Porém, tanto Lawrence Sondhaus quanto Mark Cornwall afirmam que o atentado foi o estopim e não a causa da Primeira Guerra Mundial: “se não fosse a crise do assassinato em Sarajevo, teria sido alguma outra — provavelmente na região dos Balcãs —, pois o Império Otomano estava colapsando e havia um grande vão de poder na região”, comenta Sondhaus.
Na visão de Cornwall, “ninguém é inocente: França, Rússia, Alemanha, Inglaterra, todos queriam a guerra”.
Segundo os historiadores, os alemães tinham planos de guerra para ter o poder dominante na Europa. Então, em 1914, a Alemanha estava procurando uma razão para ter um grande conflito. E o assassinato do Arquiduque Francisco Ferdinando deu a eles essa abertura.
Além disso, os Habsburgos queriam uma oportunidade para resolver os problemas com a Sérvia, mas não queriam uma guerra europeia, diz Cornwall. Inclusive, estavam dispostos a resolver isso diplomaticamente.

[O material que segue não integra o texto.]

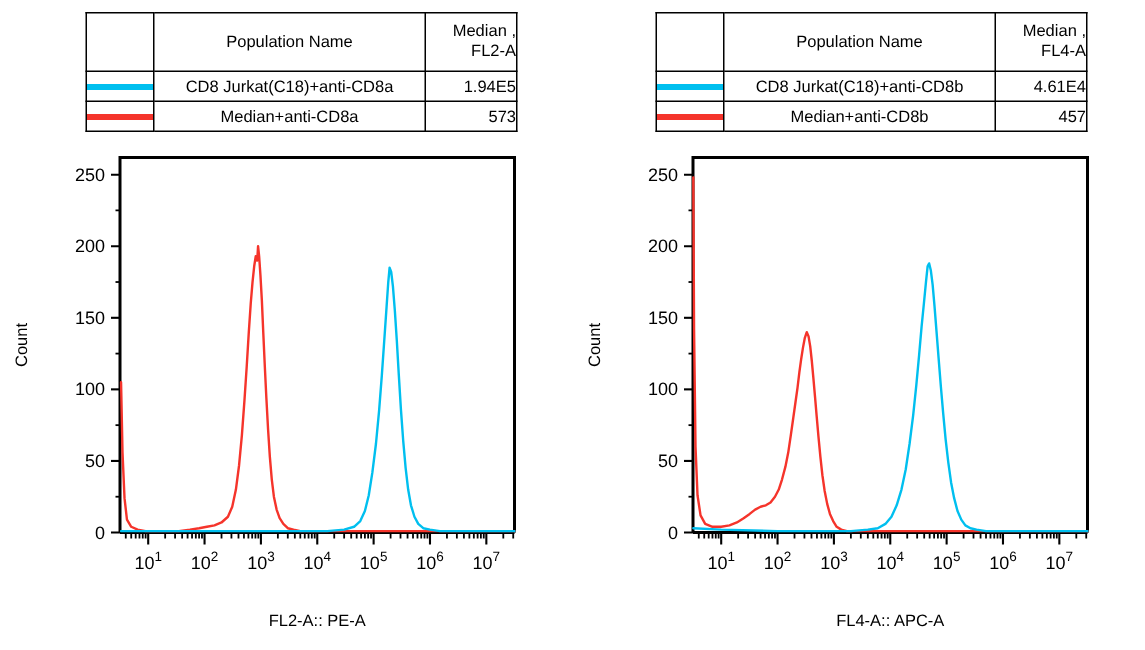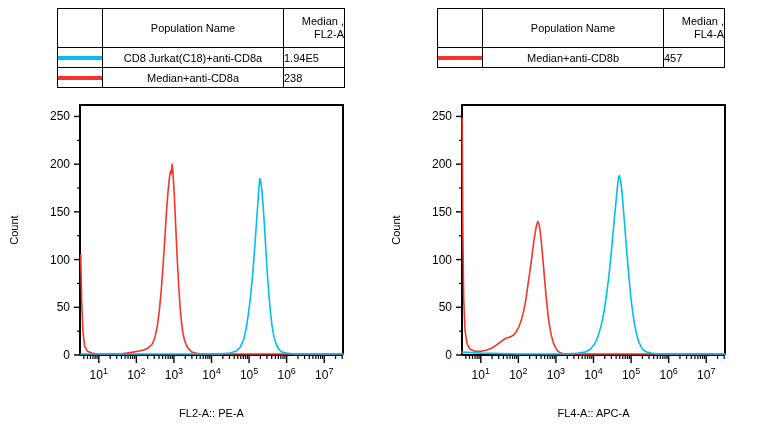--- a/index.html
+++ b/index.html
@@ -64,7 +64,7 @@
     white-space:nowrap;
   }
   .median-cell{
-    text-align:left;
+    text-align:right;
     padding-right:4px;
   }
 

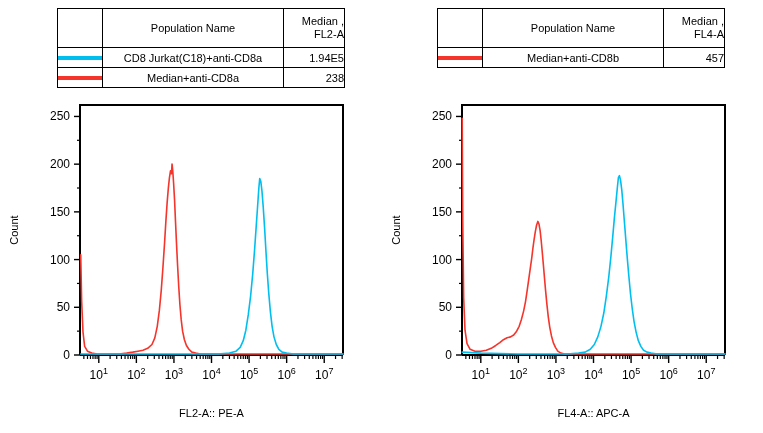--- a/index.html
+++ b/index.html
@@ -226,6 +226,13 @@
     </tr>
     <tr class="body-row">
       <td class="swatch-cell">
+        <span class="swatch" style="background: rgb(0, 191, 239);"></span>
+      </td>
+      <td class="name-cell">CD8 Jurkat(C18)+anti-CD8b</td>
+      <td class="median-cell">4.61E4</td>
+    </tr>
+    <tr class="body-row">
+      <td class="swatch-cell">
         <span class="swatch" style="background: rgb(245, 52, 43);"></span>
       </td>
       <td class="name-cell">Median+anti-CD8b</td>

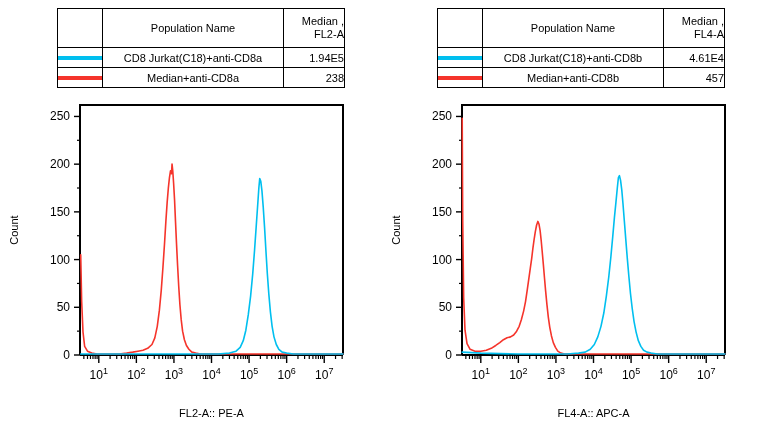--- a/index.html
+++ b/index.html
@@ -108,7 +108,7 @@
         <span class="swatch" style="background: rgb(245, 52, 43);"></span>
       </td>
       <td class="name-cell">Median+anti-CD8a</td>
-      <td class="median-cell">238</td>
+      <td class="median-cell">573</td>
     </tr>
   </tbody>
     </table>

“A corrida imperialista e uma grande rivalidade entre Áustria, Hungria e Rússia por influência nos Balcãs já eram notáveis. Além disso, a corrida pelo poder naval, especialmente com um crescente medo por parte da Inglaterra do poderio alemão, fez com que os ingleses se aliassem aos franceses”, diz Sondhaus.
Assim, formou-se a Tríplice Entente, uma aliança formada pela Inglaterra, Rússia e França, a fim de resistir e contestar a Alemanha, que teve a Áustria-Hungria e a Itália como aliadas durante a guerra.
O processo só fez com que o instável Império Austro-Húngaro entrasse ainda mais em ruptura. Em 1918, com a visível vitória da Entente, os conselhos nacionais nas províncias do império passaram a agir como países independentes e grupos étnicos separatistas anunciaram a separação. Em desespero, o último Habsburgo a reinar na Áustria, Carlos I, abriu mão de todos os seus poderes.
“A guerra foi um catalisador de desavenças que já estavam presentes entre as diversas nacionalidades do império. E quando um império perde uma guerra, sempre há muitas mudanças internas”, conclui Cornwall.